Every Memorial Day weekend, Movement fills Hart Plaza with 115+ acts, 30,000 people, and a ticket price that has crept steadily upward for years. Tec-Troit is the counter-punch. Founded in 2011 by DJ Roach (Raul Rocha) the moment Movement went paid, it plants itself across the same holiday weekend with a simple, unapologetic proposition: techno for the people, in the city that made it, and completely free.
Fifteen years on, that proposition has never changed. June 26-28, 2026, Herman Kiefer Hospital on Taylor Street becomes the site: a former public health complex vacant for over a decade, now animated for three days by 34+ artists, workshops, lectures on Detroit techno history, and a crowd that spans grandparents and teenagers. That cross-generational thing is not an accident. It is the whole point.
Who is playing, and what does the lineup say about Detroit?
Mike Banks headlining a free festival at an abandoned hospital is not an irony. It is a statement. Banks co-founded Underground Resistance with Mad Mike and Jeff Mills in 1989-90 and launched Submerge Distribution in 1992, building the infrastructure Detroit's underground scene runs on to this day. Underground Resistance's ethos was explicit from the start: anti-corporate, community-first, politically awake. Playing Tec-Troit in a B2B with A Guy Called Gerald is entirely consistent with that DNA.
Juan Atkins and Milan bring another founding-generation presence to the bill, while Blake Baxter performs live, a reminder that this music was built to be performed, not just played back. DJ Godfather, Stacey Hotwaxx Hale, Frankie Bones in a B2B with DJ Roach himself, DJ 3000, the Detroit Techno Militia 2x4 crew: the lineup reads like a directory of people who were in the room when Detroit techno was being built, or who grew up inside that tradition.
"A free, cross-generational weekend of techno in the sunshine.
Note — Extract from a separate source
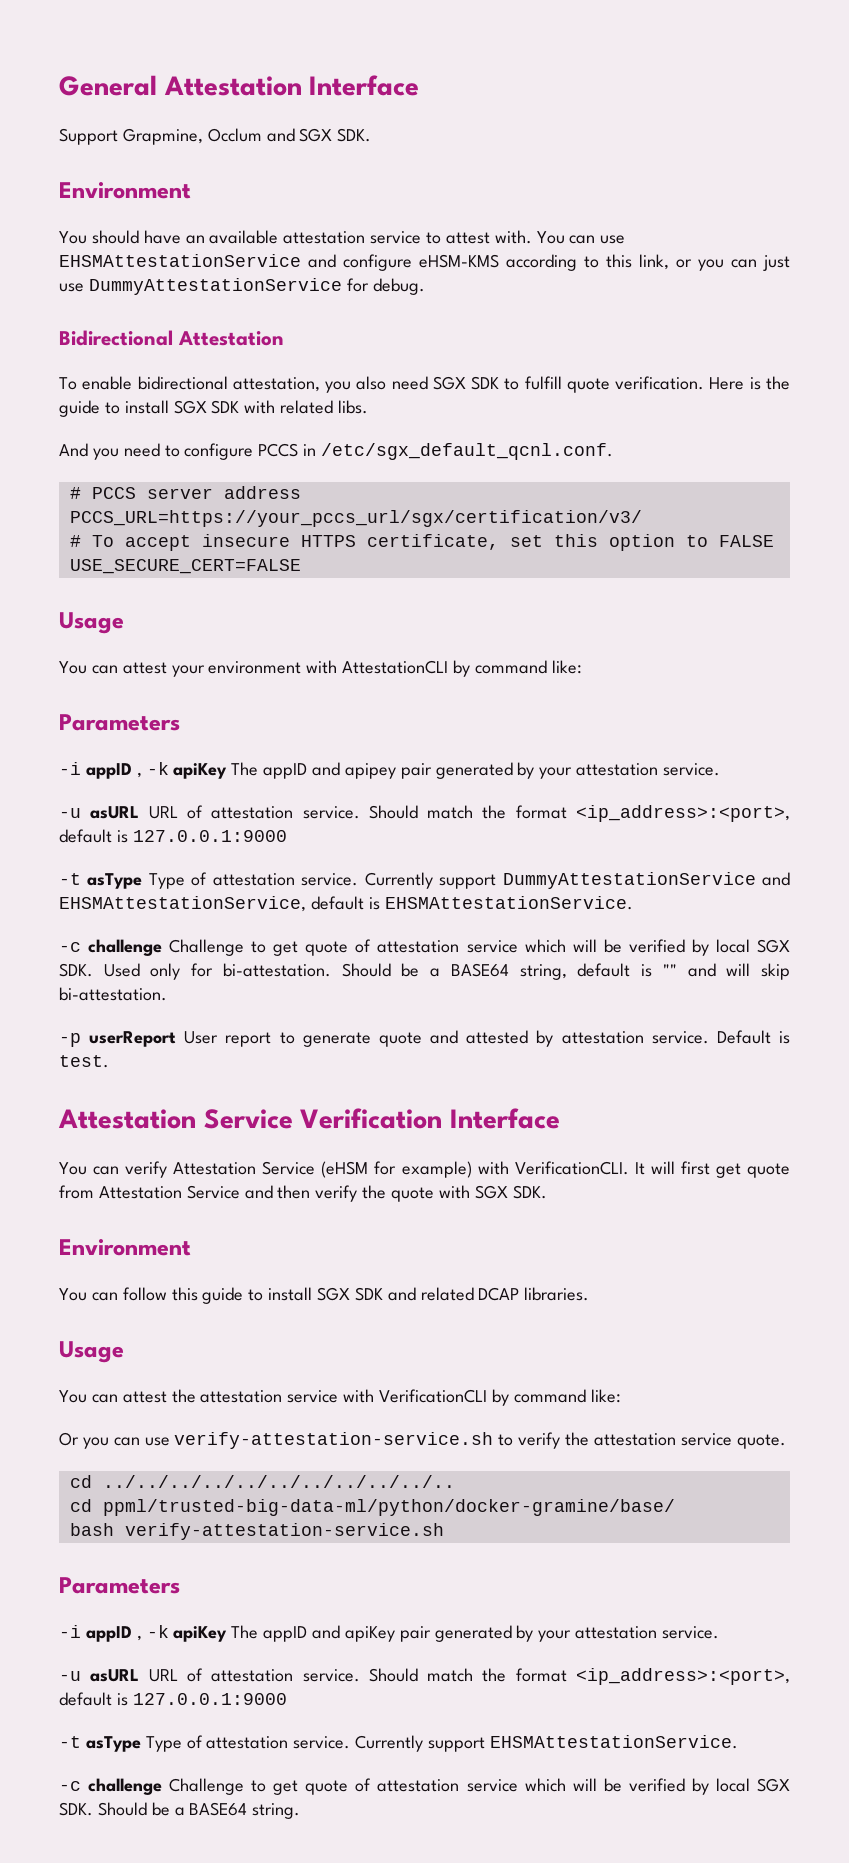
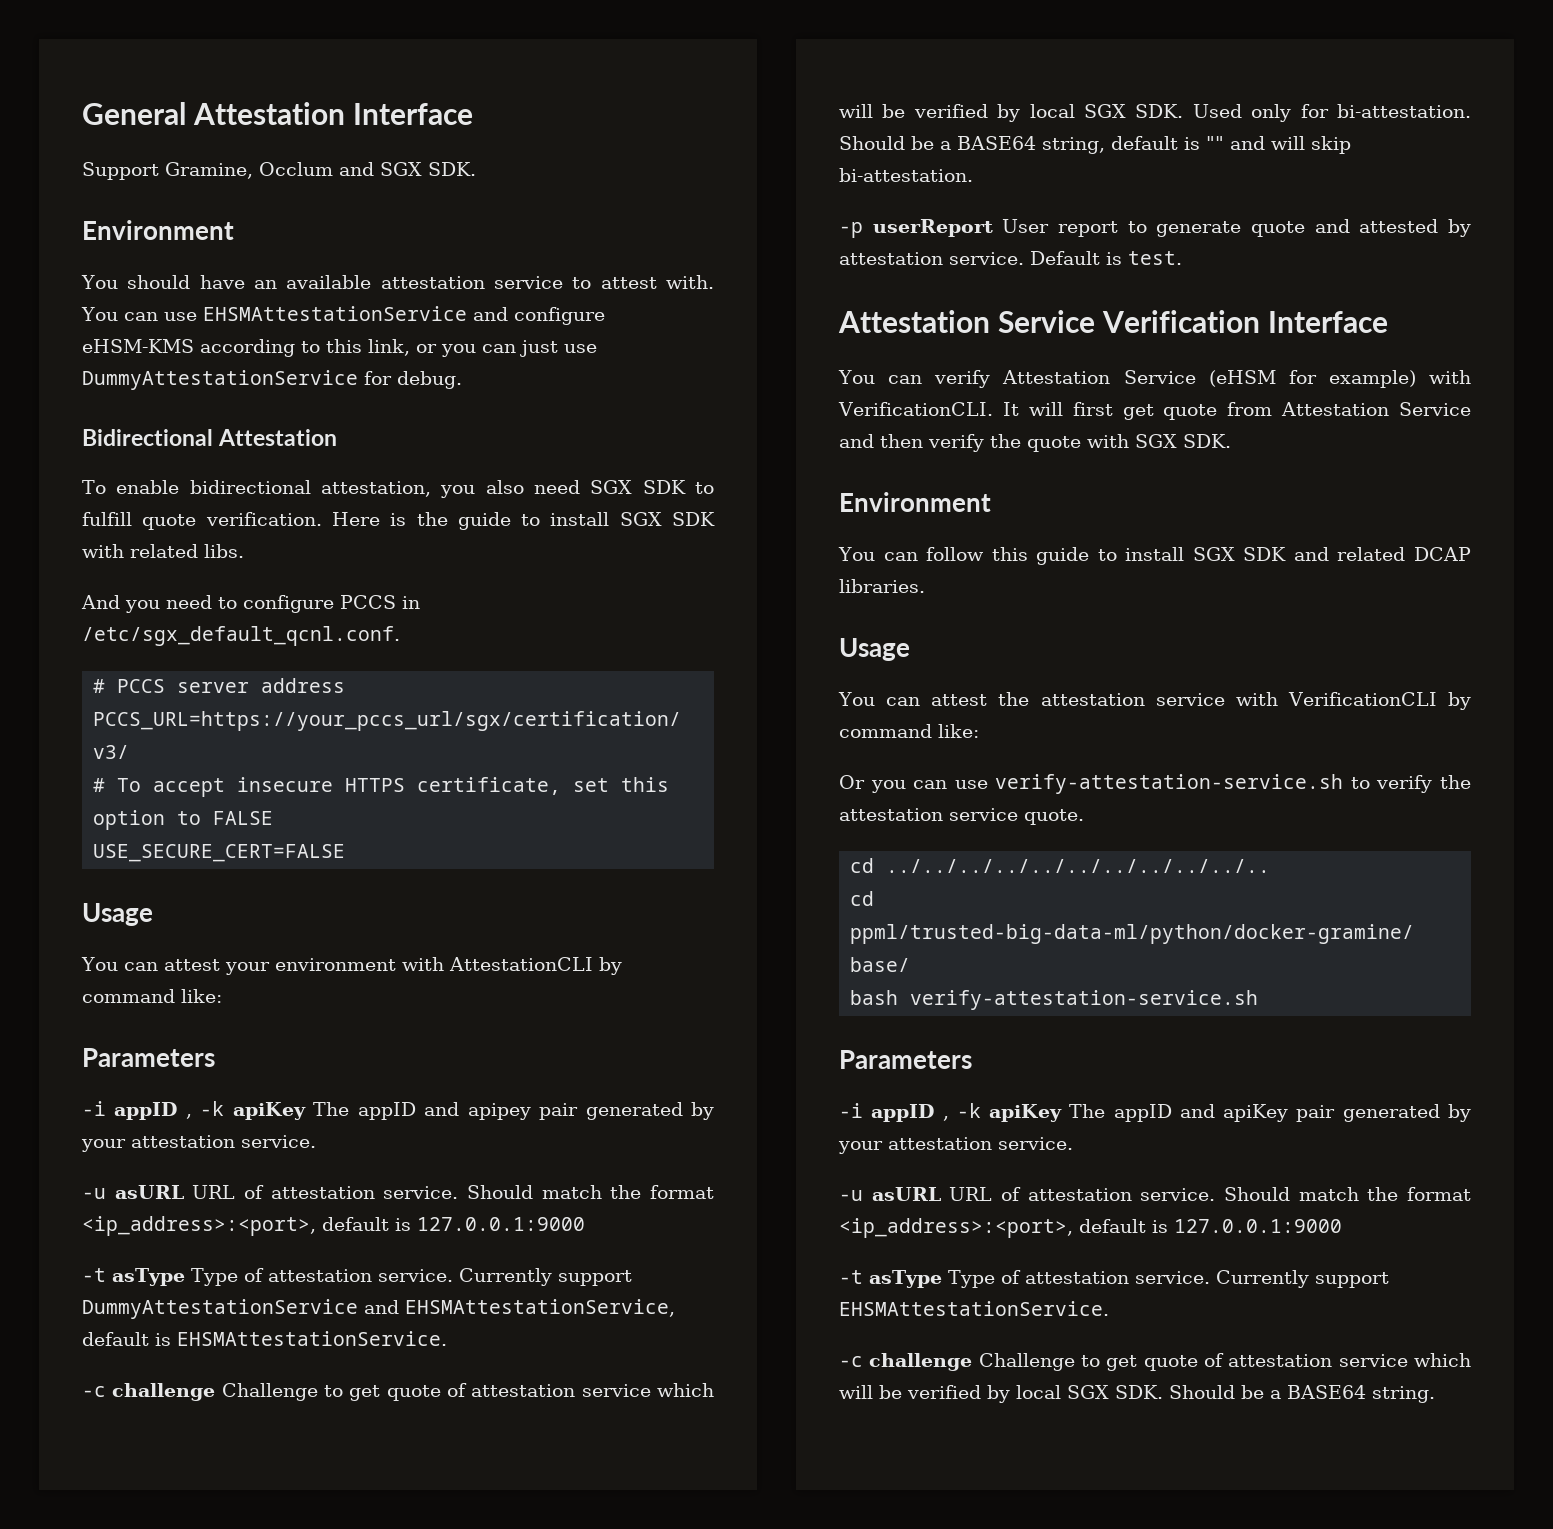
[122,128,203,145] Grapmine, -> [165,162,253,179] Gramine,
For the people, by the people."
That is Tec-Troit's tagline. After 15 editions and roughly 10,000 attendees at the 2023 edition alone, it has earned the right to mean it.
What makes Herman Kiefer Hospital the right venue for this?
The location is doing real work here. Herman Kiefer, at 1151 Taylor St., is one of Detroit's most significant derelict public buildings. Built in 1931 as the city's main tuberculosis sanatorium, it served Detroit's public health system for decades before closing in 2013 when the city went bankrupt. Choosing it as a festival site is a deliberate act of urban reclamation. Techno was born partly out of the same post-industrial Detroit landscape, the ruins of a manufacturing economy that abandoned the city first. Tec-Troit sets up in that history and plays music back into it.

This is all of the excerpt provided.